--- Record extracts Enclosed Below ---

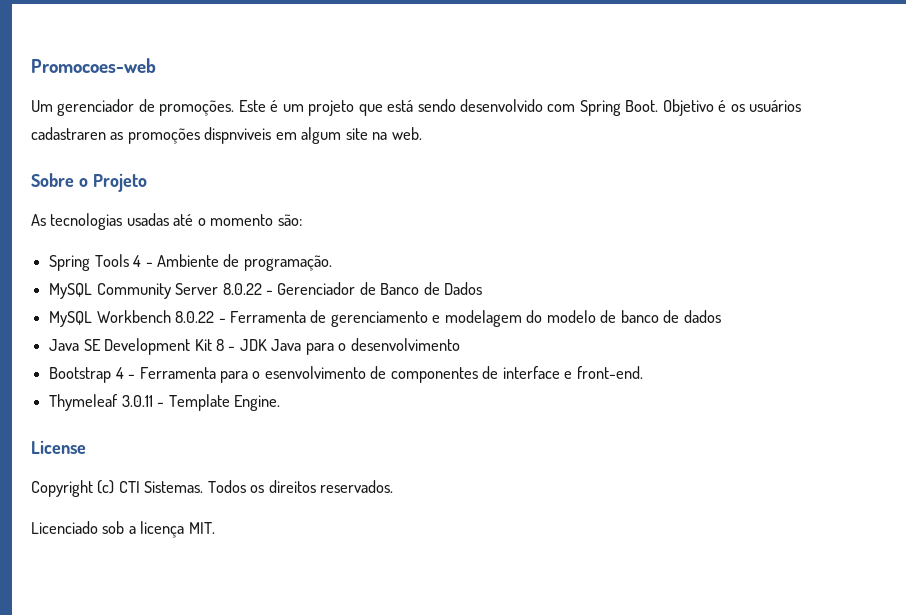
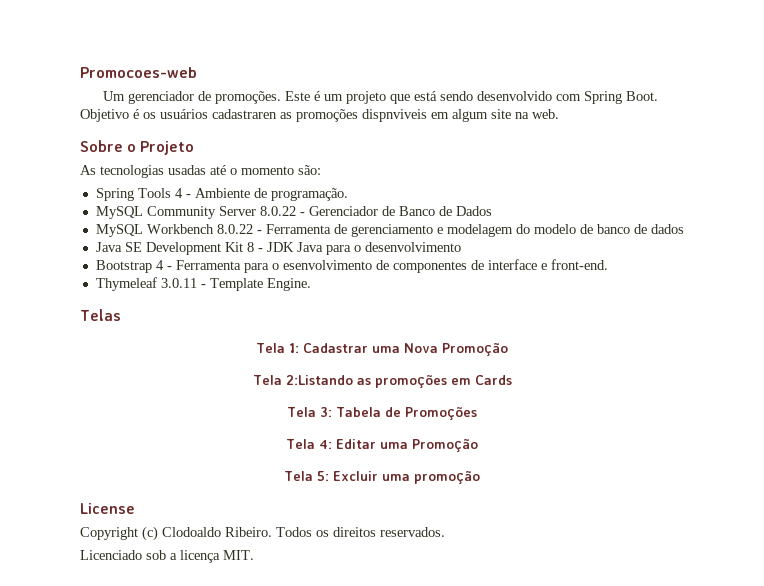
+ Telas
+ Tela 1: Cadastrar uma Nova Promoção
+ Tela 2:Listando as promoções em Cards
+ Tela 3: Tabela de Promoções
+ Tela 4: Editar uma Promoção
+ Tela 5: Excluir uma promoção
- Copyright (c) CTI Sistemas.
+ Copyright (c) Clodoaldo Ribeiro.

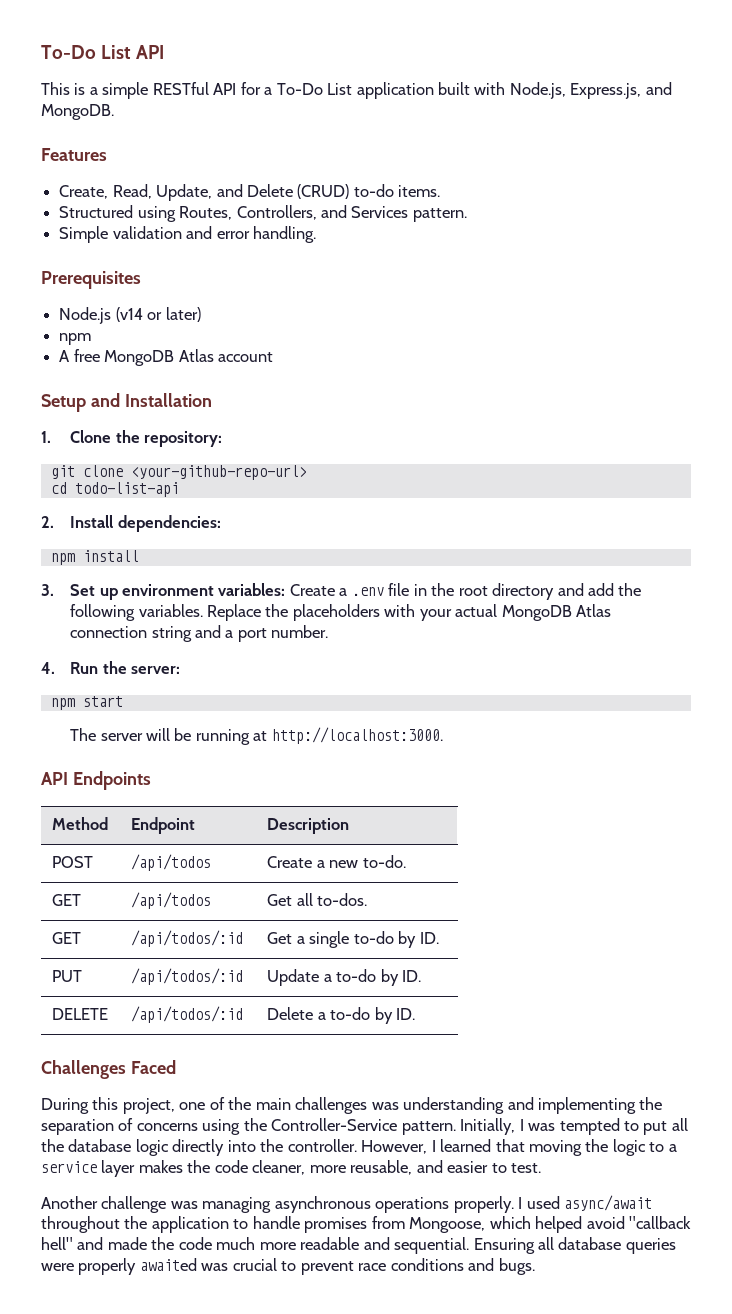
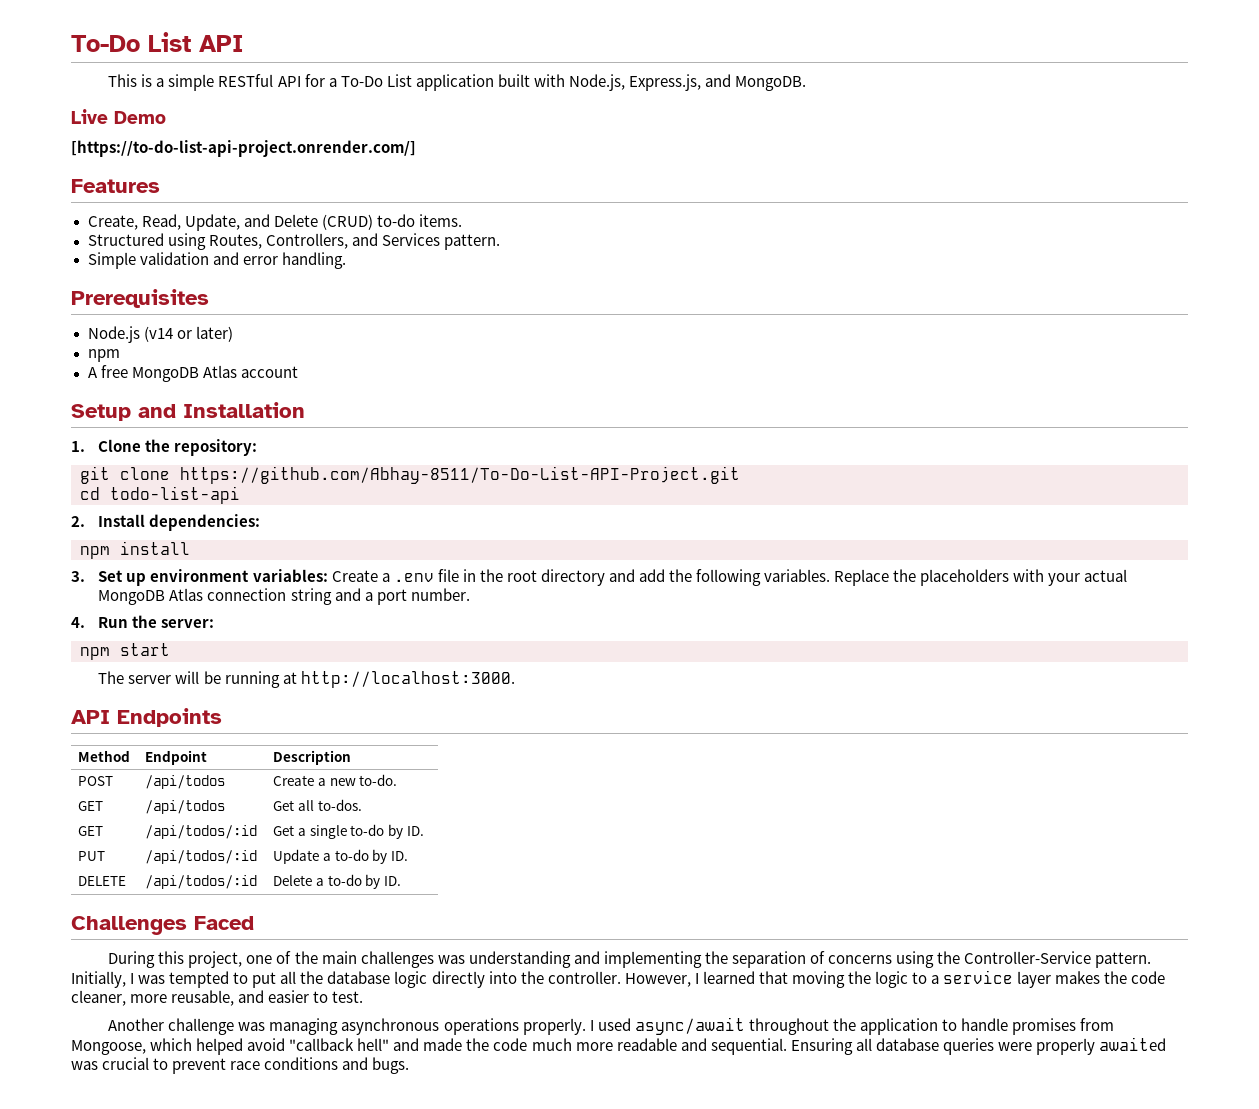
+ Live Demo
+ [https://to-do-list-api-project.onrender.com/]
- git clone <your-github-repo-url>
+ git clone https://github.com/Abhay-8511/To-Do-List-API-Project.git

--- End of Enclosed Record extracts ---

## Work instructions:
Each entry above must be restated word for word; the pictures stay out of the copy.

## Output below:
+ Telas
+ Tela 1: Cadastrar uma Nova Promoção
+ Tela 2:Listando as promoções em Cards
+ Tela 3: Tabela de Promoções
+ Tela 4: Editar uma Promoção
+ Tela 5: Excluir uma promoção
- Copyright (c) CTI Sistemas.
+ Copyright (c) Clodoaldo Ribeiro.

+ Live Demo
+ [https://to-do-list-api-project.onrender.com/]
- git clone <your-github-repo-url>
+ git clone https://github.com/Abhay-8511/To-Do-List-API-Project.git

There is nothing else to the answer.